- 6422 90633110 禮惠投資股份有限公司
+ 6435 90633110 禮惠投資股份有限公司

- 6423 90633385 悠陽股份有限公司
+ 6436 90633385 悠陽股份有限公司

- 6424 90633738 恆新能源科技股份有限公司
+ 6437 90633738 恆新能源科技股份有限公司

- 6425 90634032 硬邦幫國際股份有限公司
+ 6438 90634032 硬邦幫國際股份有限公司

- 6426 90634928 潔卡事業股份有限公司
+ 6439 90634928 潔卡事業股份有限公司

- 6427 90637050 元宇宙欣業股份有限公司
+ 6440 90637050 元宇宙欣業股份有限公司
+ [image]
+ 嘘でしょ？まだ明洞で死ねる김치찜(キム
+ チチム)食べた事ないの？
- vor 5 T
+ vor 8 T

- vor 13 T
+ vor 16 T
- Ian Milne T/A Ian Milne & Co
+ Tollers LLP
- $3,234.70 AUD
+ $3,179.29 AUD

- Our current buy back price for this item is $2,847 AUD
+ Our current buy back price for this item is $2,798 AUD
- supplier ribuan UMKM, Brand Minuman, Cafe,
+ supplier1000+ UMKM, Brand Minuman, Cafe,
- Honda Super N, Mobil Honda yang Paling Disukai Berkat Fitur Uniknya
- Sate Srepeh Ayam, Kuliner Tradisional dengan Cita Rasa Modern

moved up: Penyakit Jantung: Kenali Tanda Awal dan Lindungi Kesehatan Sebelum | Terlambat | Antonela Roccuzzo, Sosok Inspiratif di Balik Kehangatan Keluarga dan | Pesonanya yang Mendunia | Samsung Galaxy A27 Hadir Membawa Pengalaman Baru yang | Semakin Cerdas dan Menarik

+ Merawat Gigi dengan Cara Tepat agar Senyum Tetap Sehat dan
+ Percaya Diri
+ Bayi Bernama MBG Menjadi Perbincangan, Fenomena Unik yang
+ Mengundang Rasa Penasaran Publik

• [WHAT IS REQUIRED]: Write out the whole listing again, exactly as it stands.

• [RESULT FOR THIS TASK]:
- 6422 90633110 禮惠投資股份有限公司
+ 6435 90633110 禮惠投資股份有限公司

- 6423 90633385 悠陽股份有限公司
+ 6436 90633385 悠陽股份有限公司

- 6424 90633738 恆新能源科技股份有限公司
+ 6437 90633738 恆新能源科技股份有限公司

- 6425 90634032 硬邦幫國際股份有限公司
+ 6438 90634032 硬邦幫國際股份有限公司

- 6426 90634928 潔卡事業股份有限公司
+ 6439 90634928 潔卡事業股份有限公司

- 6427 90637050 元宇宙欣業股份有限公司
+ 6440 90637050 元宇宙欣業股份有限公司
+ [image]
+ 嘘でしょ？まだ明洞で死ねる김치찜(キム
+ チチム)食べた事ないの？
- vor 5 T
+ vor 8 T

- vor 13 T
+ vor 16 T
- Ian Milne T/A Ian Milne & Co
+ Tollers LLP
- $3,234.70 AUD
+ $3,179.29 AUD

- Our current buy back price for this item is $2,847 AUD
+ Our current buy back price for this item is $2,798 AUD
- supplier ribuan UMKM, Brand Minuman, Cafe,
+ supplier1000+ UMKM, Brand Minuman, Cafe,
- Honda Super N, Mobil Honda yang Paling Disukai Berkat Fitur Uniknya
- Sate Srepeh Ayam, Kuliner Tradisional dengan Cita Rasa Modern

moved up: Penyakit Jantung: Kenali Tanda Awal dan Lindungi Kesehatan Sebelum | Terlambat | Antonela Roccuzzo, Sosok Inspiratif di Balik Kehangatan Keluarga dan | Pesonanya yang Mendunia | Samsung Galaxy A27 Hadir Membawa Pengalaman Baru yang | Semakin Cerdas dan Menarik

+ Merawat Gigi dengan Cara Tepat agar Senyum Tetap Sehat dan
+ Percaya Diri
+ Bayi Bernama MBG Menjadi Perbincangan, Fenomena Unik yang
+ Mengundang Rasa Penasaran Publik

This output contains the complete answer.